As Stacker for DOS became popular, Mr. Bill became interested in the technology and asked the president of Stac to contact Microsoft about including it in DOS. Keep in mind that DOS's main competitor, DR-DOS from Novell, already includes compression capabilities. Stac and Microsoft negotiated licensing issues, and Microsoft refused to pay any royalty to Stac for the license, making it clear that if they didn't use Stac's technology, they would use someone else's, and even at one point showing Stac a spreadsheet outlining the adverse impact on Stacker's sales if this happened. As negotiations continued, it became clear that Microsoft wanted Stac's technology but didn't want to pay for it. Irritated, Stac broke off the talks. Finally, Microsoft called Stac again, because they determined that their own compression code infringed on at least one of Stac's patents.

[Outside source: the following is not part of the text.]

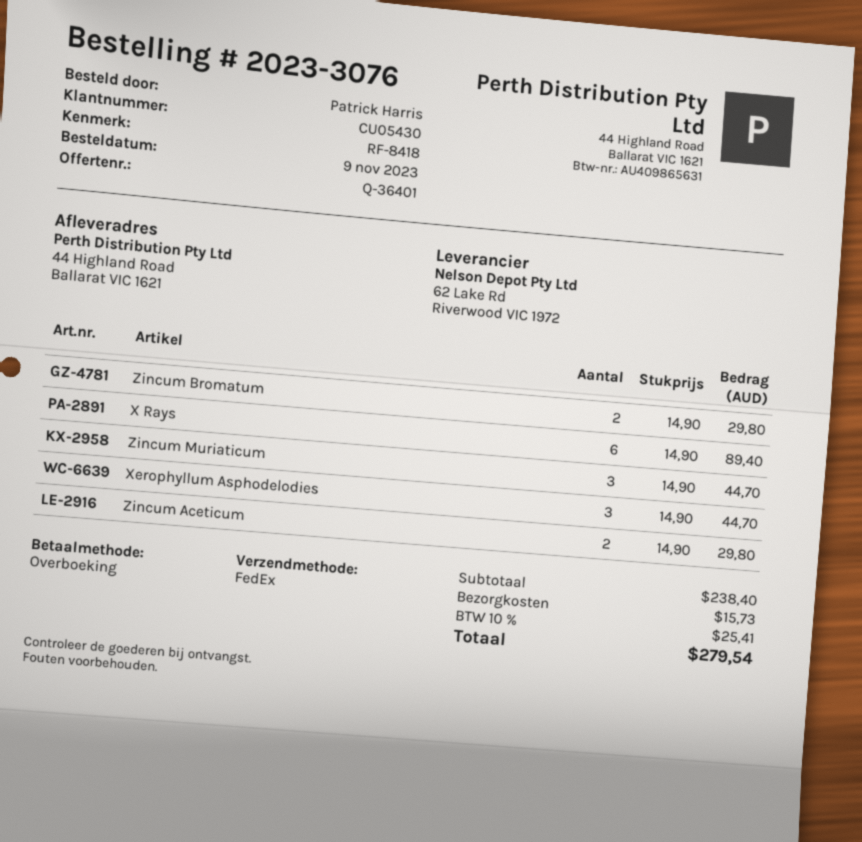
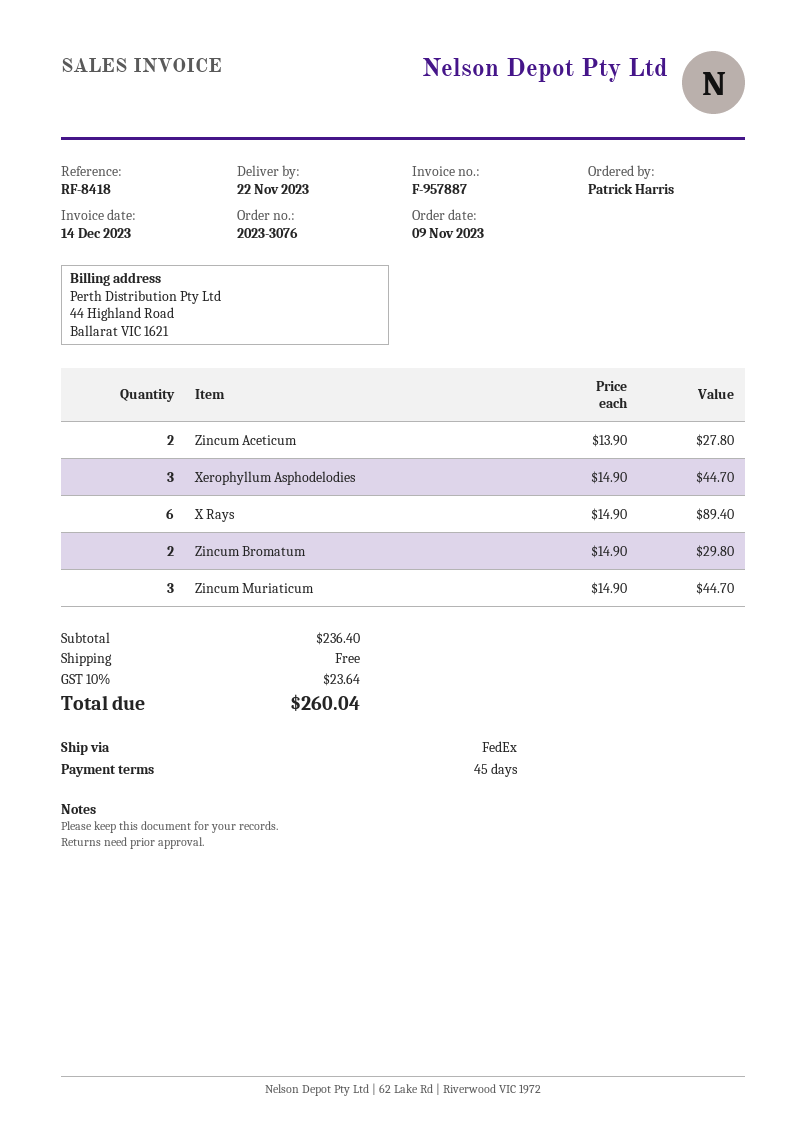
Zincum Aceticum: 2 x 14.90 = 29.80 -> 2 x 13.90 = 27.80
subtotal: 238.40 -> 236.40
shipping: 15.73 -> 0.00
tax: 10% = 25.41 -> 10% = 23.64
total: 279.54 -> 260.04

Microsoft promised to send Stac a licensing proposal and a beta of DOS 6.0. A month or so later, in January of 1993, Microsoft sent the beta, but included a note saying essentially "Don't worry about the patent stuff. We are just going to keep our changed code which does not infringe."

All fine and nice, but when Stac examined the beta, they determined that it infringed on two of Stac's patents. That's not the end of the story though. Microsoft sent Stac a preliminary press release that Microsoft plans to license, for free, the compression code in DoubleSpace, to all comers to create an opportunity for third parties to enhance DOS 6.0's compression features with add-on boards, chips, and software. Needless to say, Stac was not pleased, and brought in the legal howitzers.

Interestingly, although Stac seems like the poor, downtrodden underdog in this case, their white hat is a bit soiled. Remember the DoubleUp compression board from Sigma Designs that used Salient's DiskDoubler as an interface? Well, that board used a chip from Stac, and after Stac received a patent on their algorithms, licensing talks with Salient bogged down even though Salient only needed to license the expansion code since the Stac chip on the DoubleUp board handled compression. Although no one specifically identified any malice on Stac's part, we do wonder if Stac's forthcoming Stacker for Macintosh might have played a role in the talks falling apart.

It's a nasty world out there - I'm amazed at how pleasant most people on the Internet are in comparison to what goes on in real life.